I guess I got lucky on the phenotype then because this one has grown perfectly the whole time. It just hasnt really started producing trichomes yet though just a lot of pistils, I guess the trichs will come later into flower


----------



## talkwithSAMSON (Feb 23, 2013)

I'm 30 days into 12/12 under a 600w cool tube with my white lavender... I've been lst'ing the hell out of her and she has responded quite well. I managed to get two clones from her so I can keep her going.. The clones are still in the incubation stage. 

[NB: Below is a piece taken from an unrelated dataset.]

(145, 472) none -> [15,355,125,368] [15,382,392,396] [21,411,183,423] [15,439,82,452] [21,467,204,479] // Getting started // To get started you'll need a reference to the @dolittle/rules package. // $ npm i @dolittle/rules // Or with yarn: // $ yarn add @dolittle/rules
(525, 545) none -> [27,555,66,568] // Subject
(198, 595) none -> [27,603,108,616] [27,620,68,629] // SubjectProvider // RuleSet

Guys who are further in flower, how the trich production? When were you guys looking at harvest? Week wise?


----------



## liquidsun (Feb 24, 2013)

here is my White LAvender on 40th day. I topped the plant 2 day ago.


----------



## 420taylor (Feb 24, 2013)

the buds on my white lavender are starting to thicken up a lot now, the buds smell like dank skittles, and as for the trich question mine are starting to produce more now but earlier in flower it seemed like i didnt see any at all on the buds lol


----------



## z0b (Feb 25, 2013)

heres a lst pic of my girl


----------



## z0b (Feb 25, 2013)

out of all my girls( 3 different strains) some of her buds today are very very frosty and they are so early in the cycle.
i say shell be the frostiest


----------



## 420taylor (Feb 26, 2013)

Here are more pictures of my white lavender

I havent been keeping track of how long she has been flowering though so im a bit lost on that, how far along do you think she is?&#8203;


----------



## 420taylor (Feb 27, 2013)

I have about 430watts of cfl over the white lavender now


----------



## joe blow greenthumb (Feb 27, 2013)

I'll have a White Lavender for the ages when I finally start flowering! This has growth everywhere and I'm training it now. Stay tuned..........


----------



## 420taylor (Feb 27, 2013)

Im glad i stopped vegging mine when i did or it would have out grown my box. Its like 2 inches away from touching my light and i cant raise it any higher, so all i can do now is hope its done getting taller and just fattening up lol


----------



## Relaxed (Feb 27, 2013)

420- get some string and tie it down to the correct height. should be no problem. actually improves light to the lower areas. Ive seen branches sideways to make height.


----------



## RetiredMatthebrute (Feb 27, 2013)

heres my white lav, starting to flower now. did some LST to her and have let the bonds loose now.


----------



## 420taylor (Feb 27, 2013)

Ive already tied them down so all i can really do is try to tie them down lower without breaking them


----------



## 420taylor (Feb 27, 2013)

My WL looked so similar to yours before i started flowering it, looks pretty healthy too, good job!


----------



## scooby419 (Mar 1, 2013)

I have a WL that just sprouted above deck that I got as a freebie with my last Attitude order. You all have some nice healthy looking plants! Anyone have more than one bean that they popped of the strain? I only had the one so I wasn't sure if there were many phenos coming out in this strain?


----------



## 420taylor (Mar 3, 2013)

Unfortunately no i only had one seed of white lavender because i got it as a freebie also. 
Here is how she is looking today

How much longer do you think she has?


----------



## kindnug (Mar 3, 2013)

Looks like a month or 30 days


----------



## 420taylor (Mar 3, 2013)

there are a few cloudy tricks on it , i looked at it through a 100x microscope today


----------



## talkwithSAMSON (Mar 4, 2013)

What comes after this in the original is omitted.